Nedir bu sistem merakı? Hayatımızı kendi ellerimizle yarattık. Kendi akıcılığımızı yaratmak yerine hayatın akıcılığına kapılıp gittik. Peki neden? İçimizdeki böyle olsun ihtiyacı bizi oluşturdu. Modernleşme çağ ve gerisindeki zamanlarda ortak olan bu ihtiyaç bir düzen oluşturdu. Bu düzene uymayan her şey yanlış kabul edildi. Soruyu ve şüpheyi anormal kabul eden standart bir toplum olduk. İçimizdeki aykırı olanları anlamak yerine dışladık veya sınıflandırdık. Çünkü böyle istiyor canımız.

Tekrar ediyor her şey hayatta. Görüntü farklı sadece. Mana ise hem birbirine benzer hem de eskisinden daha anlaşılmaz. Bu çağda bu böyledir deyip bitiriyor insan. Aslında milenyum ve yeni çağ beraberinde değerler mantığında bir çöküşe sebep oldu. Modernizm ve eski hem çatıştı, hem karıştı hem de bazı şeylerin başlangıcı oldu. Düzene göre sisteme bağlılık yani kitaptan konuşmak var. Yaratmayı körüklemek yok. Sen bunlara uyacaksın dışına çıkma lüksün yok diyor. Hep beraber bu lükse bulaşmadığımız için hala içimizde yarım kalmak zorunda olan hayatlar var. Düşünsenize bu düzen fikrinizi geliştirmenize bile izin vermiyor. Normlar önünüzü kesiyor. Toplum olmanın gereği olan şeyler yüzünden istediğiniz şey yerine istenilen şeyi yerine getiriyorsunuz. Hatta bunu yapmak için sistem sizi motive ediyor. Yaptığınız sizi mutlu ediyor. Mecbur kalıyorsunuz mutluluğa. İsteyerek elde etmediğiniz ısmarlama bir mutluluk oluyor bu. Sizler ise farkına varıyorsunuz arada. Gülüp geçiyorsunuz. Normal algılamaya başladınız.

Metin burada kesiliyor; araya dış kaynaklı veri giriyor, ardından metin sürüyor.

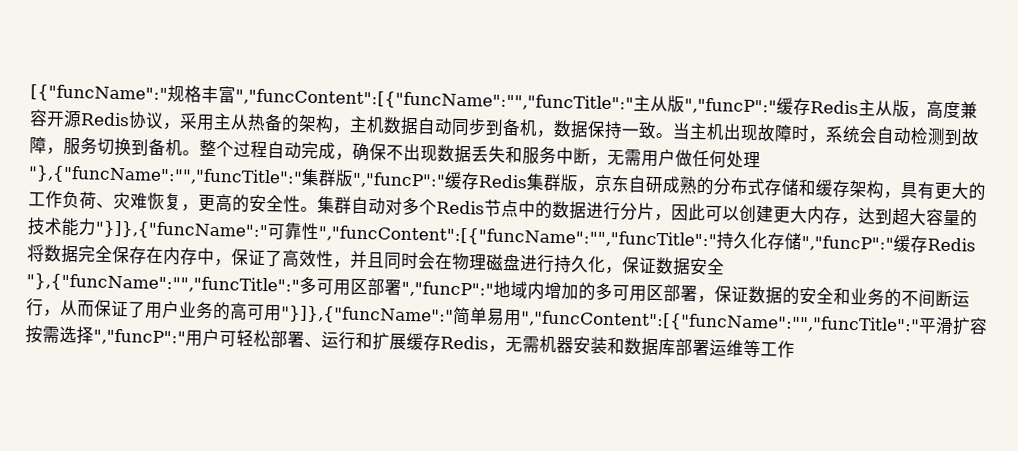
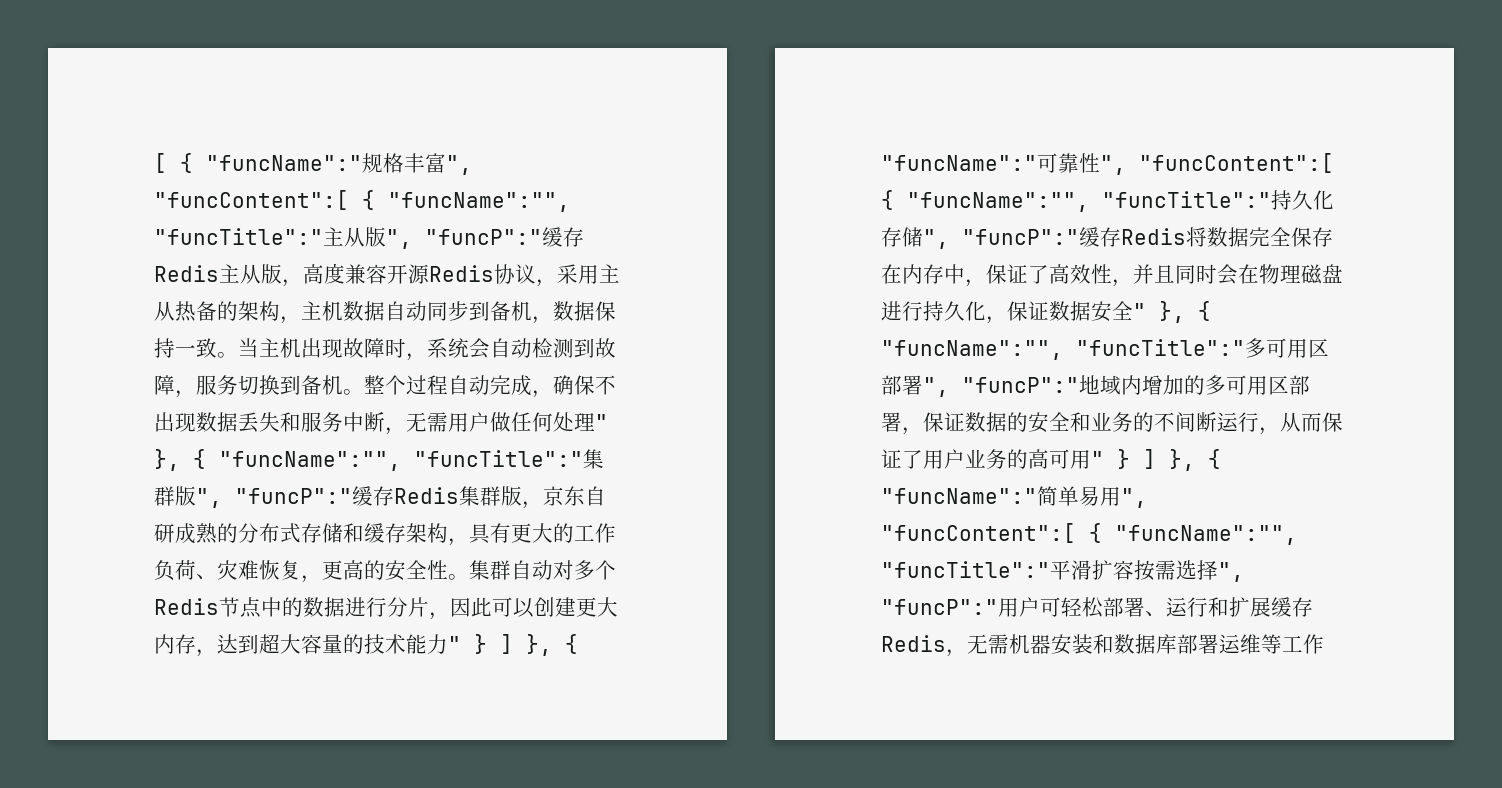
[30,84,777,115] [{"funcName":"规格丰富","funcContent":[{"funcName":"","funcTitle":"主从版","funcP":" -> [154,153,472,175] [154,190,570,212] [154,227,542,249] [ { "funcName":"规格丰富", "funcContent":[ { "funcName":"", "funcTitle":"主从版", "funcP":"
[28,165,446,189] "},{"funcName":"","funcTitle":"集群版","funcP":" -> [595,414,608,430] [154,449,604,471] [154,486,352,508] " }, { "funcName":"", "funcTitle":"集群版", "funcP":"
[95,220,717,250] "}]},{"funcName":"可靠性","funcContent":[{"funcName":"","funcTitle":" -> [448,634,578,656] [881,153,1334,175] [881,190,1271,212] " } ] }, { "funcName":"可靠性", "funcContent":[ { "funcName":"", "funcTitle":"
[801,234,894,252] ","funcP":" -> [923,229,1079,249] ", "funcP":"
[26,273,494,298] "},{"funcName":"","funcTitle":"多可用区部署","funcP":" -> [1133,301,1211,323] [881,338,1329,360] [881,375,1079,397] " }, { "funcName":"", "funcTitle":"多可用区部署", "funcP":"
[280,305,920,335] "}]},{"funcName":"简单易用","funcContent":[{"funcName":"","funcTitle":" -> [1091,449,1221,471] [881,486,1147,508] [881,523,1297,545] [881,561,1050,578] " } ] }, { "funcName":"简单易用", "funcContent":[ { "funcName":"", "funcTitle":"
[93,328,186,346] ","funcP":" -> [1218,562,1244,582] [881,599,998,615] ", "funcP":"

Bunu kırmanın yolu yok. Çünkü her denemede bu sistemin size karşılığı hayal kırıklığı olur. İstekleriniz bir sistemin doğurduğu ısmarlama bir ihtiyaçtır. Zamanı yaklaşıyor. Yeni Platonlar, Aristolar, Niçeler ve Anthony Giddenslar içimizde ama onlar kolaya kaçıyor. Sistem onları zincirlere vurmuş. Onlarda kitaba, yazıya bağlı kalıyor. Dışına çıkmayı dahi düşünmüyor. Kim bilir? Belki de cesareti yoktur bu insanların. Nasıl olsa sistem bizi rahat ettiriyor. Neden çağımızın rahatlığını kaybedelim. Korkularımızı ilahlaştırmışız…..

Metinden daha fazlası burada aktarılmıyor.